Durante a Idade Média, o tema do labirinto cristianiza-se e, em catedrais como as de Chartres ou Amiens, representa-se este motivo: é um lugar ao qual o homem é testado para encontrar a salvação. O Minotauro é associado ao mal. O confronto entre Teseu e o Minotauro representou-se em inúmeras obras, tal como a que se mostra nesta imagem, pintada sobre uma arca.

1 O Minotauro, aqui representado com torso humano e corpo de touro, ataca e assassina os cretenses.

2 Com a ajuda de Posídon, um grupo de homens armados consegue capturar o Minotauro e fecha-o no labirinto.

3 Teseu chega a Creta para salvar os compatriotas. Na embarcação, sete escudos representam os Médici.

4 O herói ateniense encontra-se com Ariadne, que se apaixona por ele, e com a sua irmã mais nova Fedra.

5 Ariadne entrega a Teseu um novelo para que este consiga escapar do labirinto depois de matar o monstro.

6 Teseu, que enverga uma armadura medieval, dirige-se para o labirinto para combater o Minotauro.

7 O herói mata o Minotauro. Ariadne e Fedra esperam por ele. Vê-se uma ponta do novelo; a outra está com Teseu.
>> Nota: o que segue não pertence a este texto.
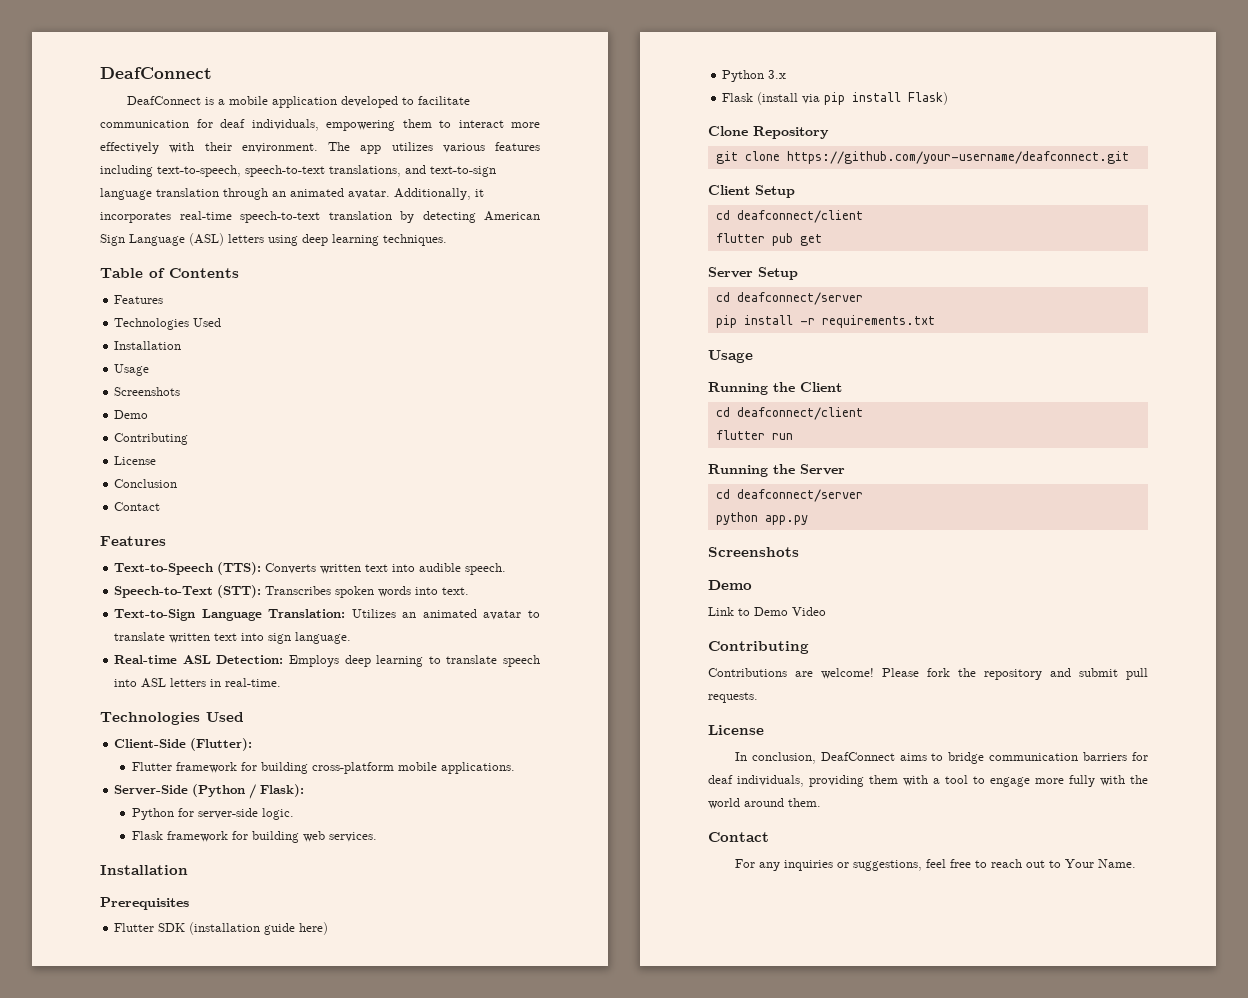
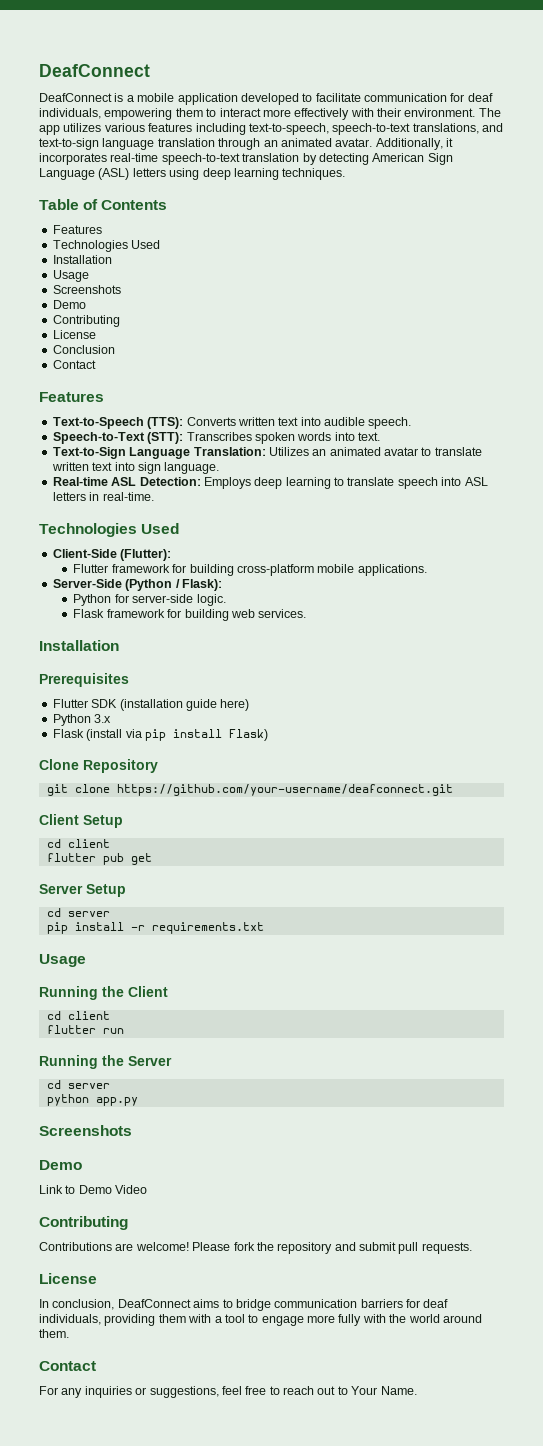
  Client Setup
- cd deafconnect/client
+ cd client
  Server Setup
- cd deafconnect/server
+ cd server
  Running the Client
- cd deafconnect/client
+ cd client
  Running the Server
- cd deafconnect/server
+ cd server

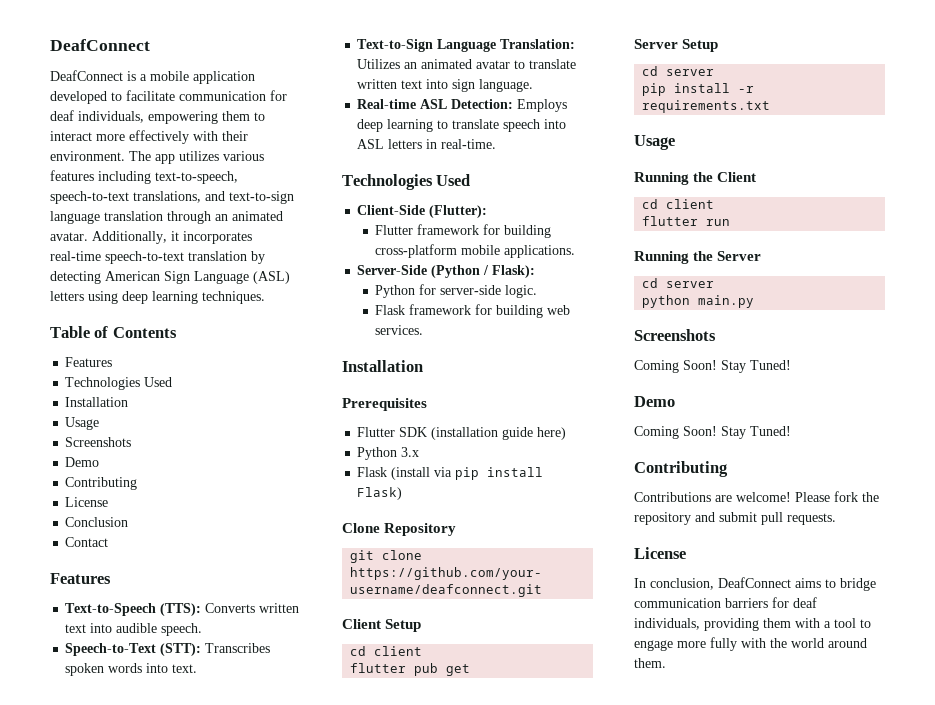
- python app.py
+ python main.py
  Screenshots
+ Coming Soon! Stay Tuned!
  Demo
- Link to Demo Video
+ Coming Soon! Stay Tuned!
  In conclusion, DeafConnect aims to bridge communication barriers for deaf individuals, providing them with a tool to engage more fully with the world around them.
- Contact
- For any inquiries or suggestions, feel free to reach out to Your Name.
8 O triunfante Teseu dirige-se ao porto para embarcar para Atenas acompanhado das duas princesas cretenses.

9 O navio parte, mas Teseu esquece-se de arriar as velas negras que anunciam a sua morte.

A lenda cretense manteve-se viva no imaginário ocidental, embora a cada época correspondessem protagonistas distintos e se extraíssem morais bastante diversificadas, consoante a ideologica de cada época. Atenas clássica preferiu Teseu; em Roma, os poetas Ovídio e Catulo contaram a dor de Ariadne abandonada. Durante a Idade Média, o labirinto foi o símbolo do pecado e do erro cometido pela alma, o do próprio Inferno, enquanto o Minotauro adoptou a silhueta do diabo. Durante o Renascimento, Lourenço de Médici celebrou o amor de Ariadne por Baco (ou Dioniso), que ficou cativado com a jovem abandonada em Naxos, e pintores como Ticiano também abordaram o tema.

A partir do século XIX, em contrapartida, reabilitou-se o Minotauro, apresentado agora como emblema dos prazeres terrenos, como um monstro atormentado e ingénuo ou como o bode expiatório de dois ambiciosos e cruéis monarcas, Minos e Teseu. Mas esse já é outro mito.